**ACTION ITEM:** Copy out, from the entries below, each line holding the string "none".

[Start of section]

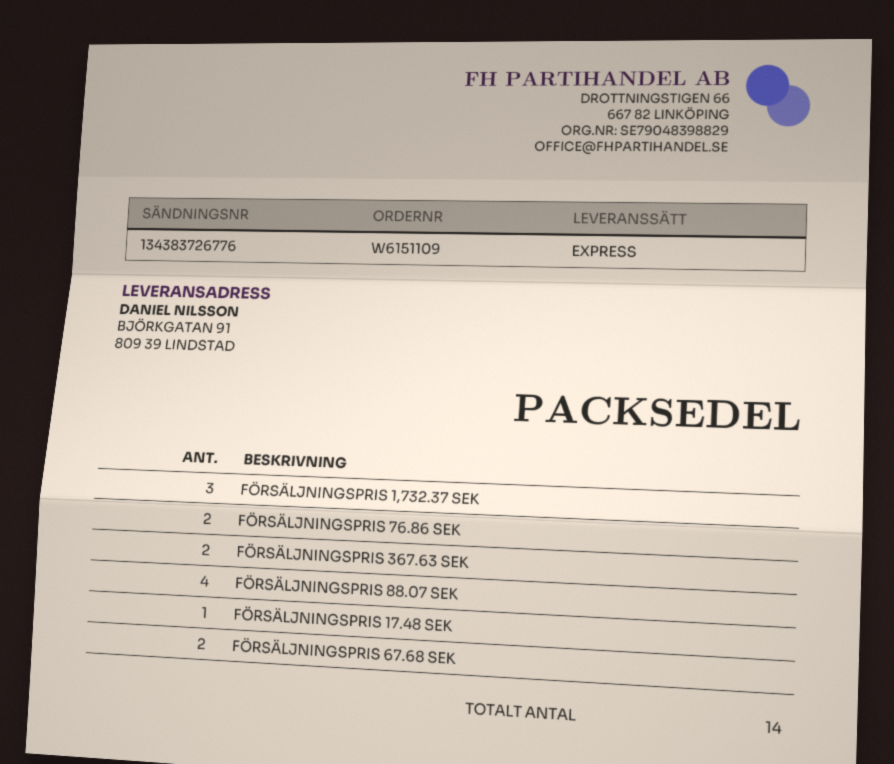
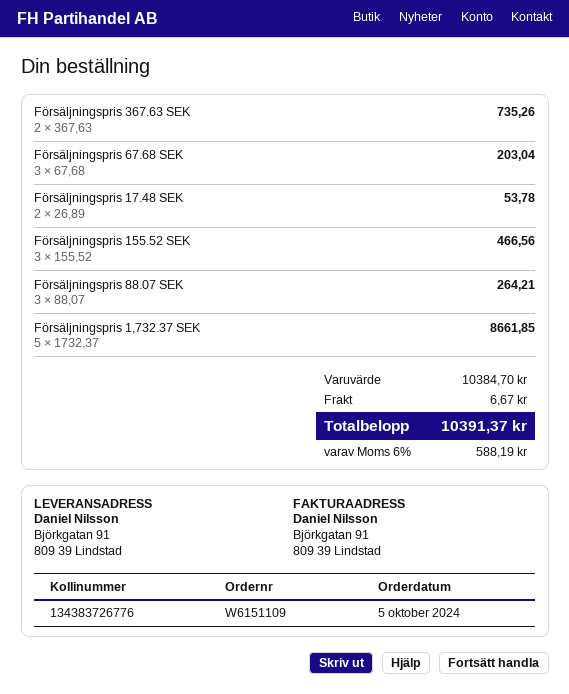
FÖRSÄLJNINGSPRIS 1,732.37 SEK: 3 -> 5
FÖRSÄLJNINGSPRIS 76.86 SEK: 2 -> none
FÖRSÄLJNINGSPRIS 88.07 SEK: 4 -> 3
FÖRSÄLJNINGSPRIS 17.48 SEK: 1 -> 2
FÖRSÄLJNINGSPRIS 67.68 SEK: 2 -> 3
Försäljningspris 155.52 SEK: none -> 3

[End of section]

**ANSWER SPACE:**
FÖRSÄLJNINGSPRIS 76.86 SEK: 2 -> none
Försäljningspris 155.52 SEK: none -> 3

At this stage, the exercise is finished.